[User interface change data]

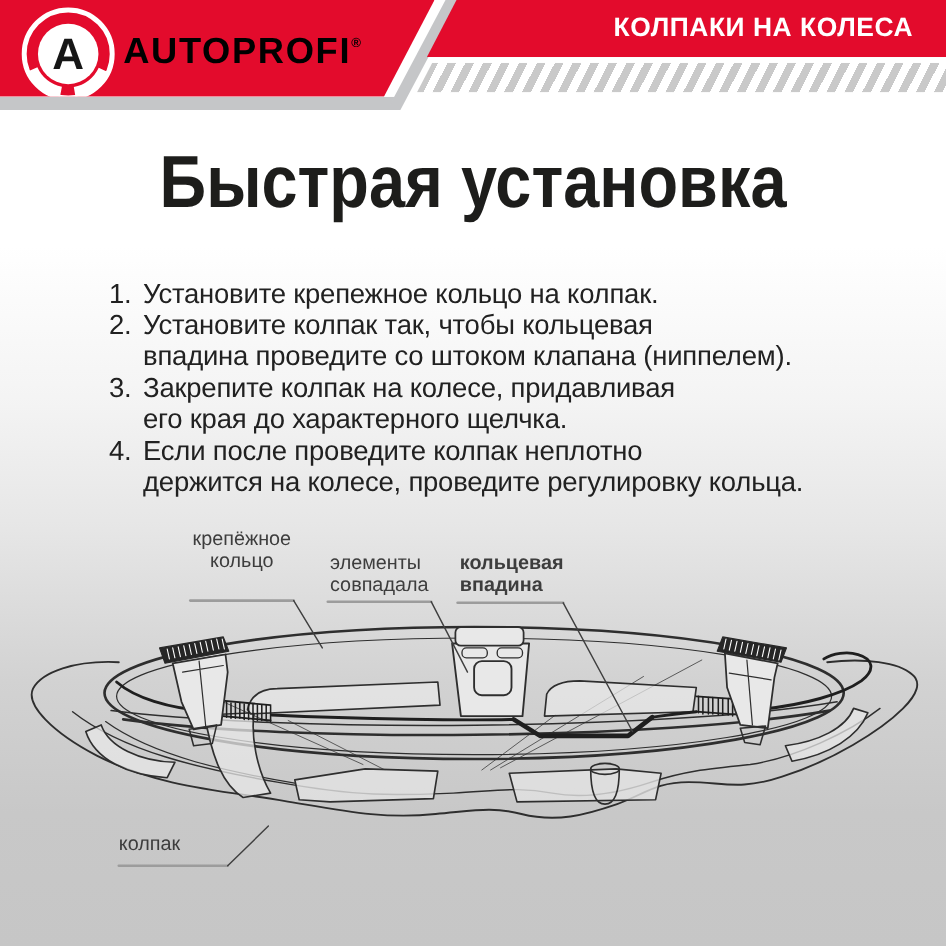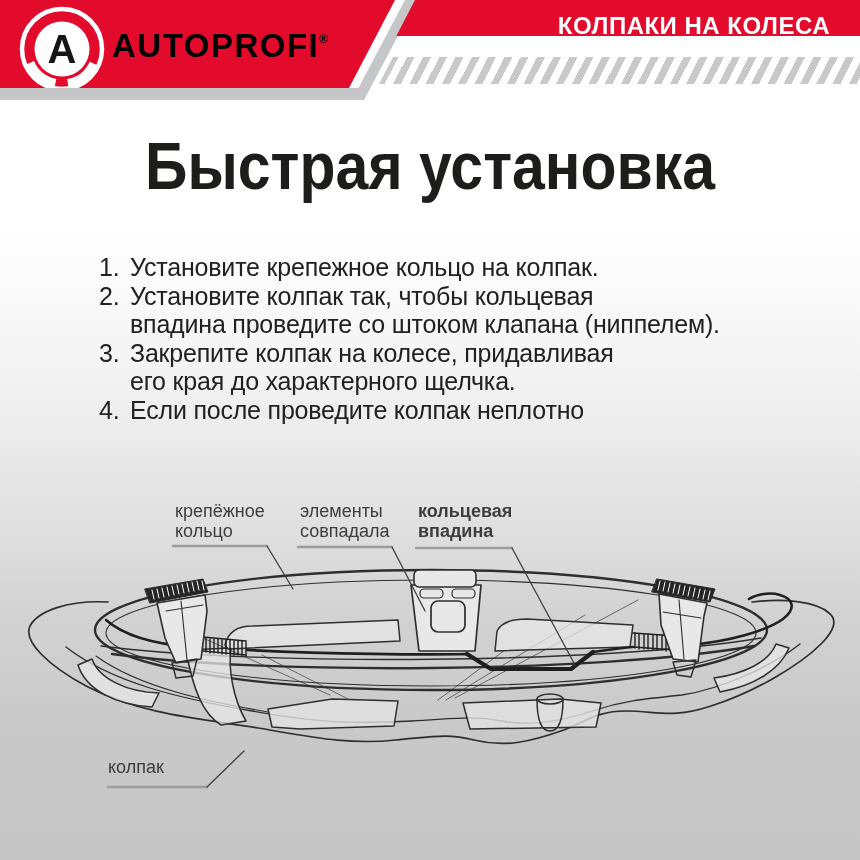--- a/index.html
+++ b/index.html
@@ -12,39 +12,39 @@
   .hdr-shadow-slant{position:absolute;left:0;top:0;width:430px;height:100px;background:#c5c6c8;
     clip-path:polygon(405px 0,417px 0,364px 100px,352px 100px);}
   .hdr-shadow-bottom{position:absolute;left:0;top:0;width:430px;height:100px;background:#c5c6c8;
     clip-path:polygon(0 88px,359px 88px,353px 100px,0 100px);}
   .brand-block{position:absolute;left:0;top:0;width:400px;height:88px;background:#e30b2c;
     clip-path:polygon(0 0,395px 0,349px 88px,0 88px);}
   .logo{position:absolute;left:18px;top:5px;}
   .wordmark{position:absolute;left:112px;top:27px;color:#000000;font-weight:bold;font-size:33px;
     letter-spacing:1.5px;white-space:nowrap;}
   .wordmark sup{font-size:12px;letter-spacing:0;vertical-align:14px;}
-  .product-bar{position:absolute;left:388px;top:0;width:472px;height:36px;background:#e30b2c;
+  .product-bar{position:absolute;left:388px;top:0;width:472px;height:52px;background:#e30b2c;
     clip-path:polygon(27px 0,472px 0,472px 52px,0 52px);}
   .product-bar span{position:absolute;right:30px;top:0;line-height:52px;color:#fff;
     font-weight:bold;font-size:24px;letter-spacing:.5px;white-space:nowrap;}
   .hazard{position:absolute;left:0;top:57px;width:860px;height:27px;
     background:repeating-linear-gradient(117deg,#c9c9c9 0 7px,rgba(0,0,0,0) 7px 14.5px);
     clip-path:polygon(393px 0,860px 0,860px 27px,379px 27px);}
   
   .title{position:absolute;left:0;top:130px;width:860px;margin:0;text-align:center;
     font-size:67px;line-height:72px;font-weight:bold;color:#1d1d1b;
     transform:scaleX(.88);transform-origin:50% 50%;white-space:nowrap;}
   .steps{position:absolute;left:99px;top:253px;width:680px;font-size:25px;line-height:28.5px;
     color:#212121;letter-spacing:-.2px;}
   .step{position:relative;padding-left:31px;}
   .step .num{position:absolute;left:0;top:0;}
   
   .diagram svg{position:absolute;left:0;top:530px;}
   .dlabel{position:absolute;font-size:18px;line-height:19.5px;color:#3d3d3d;white-space:nowrap;}
-  .dl-ring{left:175px;top:502px;}
+  .dl-ring{left:175px;top:480px;text-align:center;}
   .dl-clip{left:300px;top:502px;}
   .dl-groove{left:418px;top:502px;font-weight:bold;}
   .dl-cap{left:108px;top:758px;}
 </style>
 </head>
 <body>
 
 <div class="page">
 
   <div>
@@ -81,20 +81,21 @@
       <div>впадина проведите со штоком клапана (ниппелем).</div>
     </div>
     <div class="step">
       <span class="num">3.</span>
       <div>Закрепите колпак на колесе, придавливая</div>
       <div>его края до характерного щелчка.</div>
     </div>
     <div class="step">
       <span class="num">4.</span>
       <div>Если после проведите колпак неплотно</div>
+      <div>держится на колесе, проведите регулировку кольца.</div>
     </div>
   </div>
 
   <div class="diagram">
     <svg width="860" height="330" viewBox="0 530 860 330" fill="none" stroke-linecap="round" stroke-linejoin="round">
 
       <g stroke="#585858" stroke-width="0.9">
         <path d="M455,698 L638,600"></path>
           <path d="M446,700 L585,615"></path>
           <path d="M438,700 L505,650"></path>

**Exercise aim**
Only the line containing "<div>Если после проведите" and the lines after it, up to and including the last line of the data, should appear in the answer, exactly as written.

**Solution for this problem**
       <div>Если после проведите колпак неплотно</div>
+      <div>держится на колесе, проведите регулировку кольца.</div>
     </div>
   </div>
 
   <div class="diagram">
     <svg width="860" height="330" viewBox="0 530 860 330" fill="none" stroke-linecap="round" stroke-linejoin="round">
 
       <g stroke="#585858" stroke-width="0.9">
         <path d="M455,698 L638,600"></path>
           <path d="M446,700 L585,615"></path>
           <path d="M438,700 L505,650"></path>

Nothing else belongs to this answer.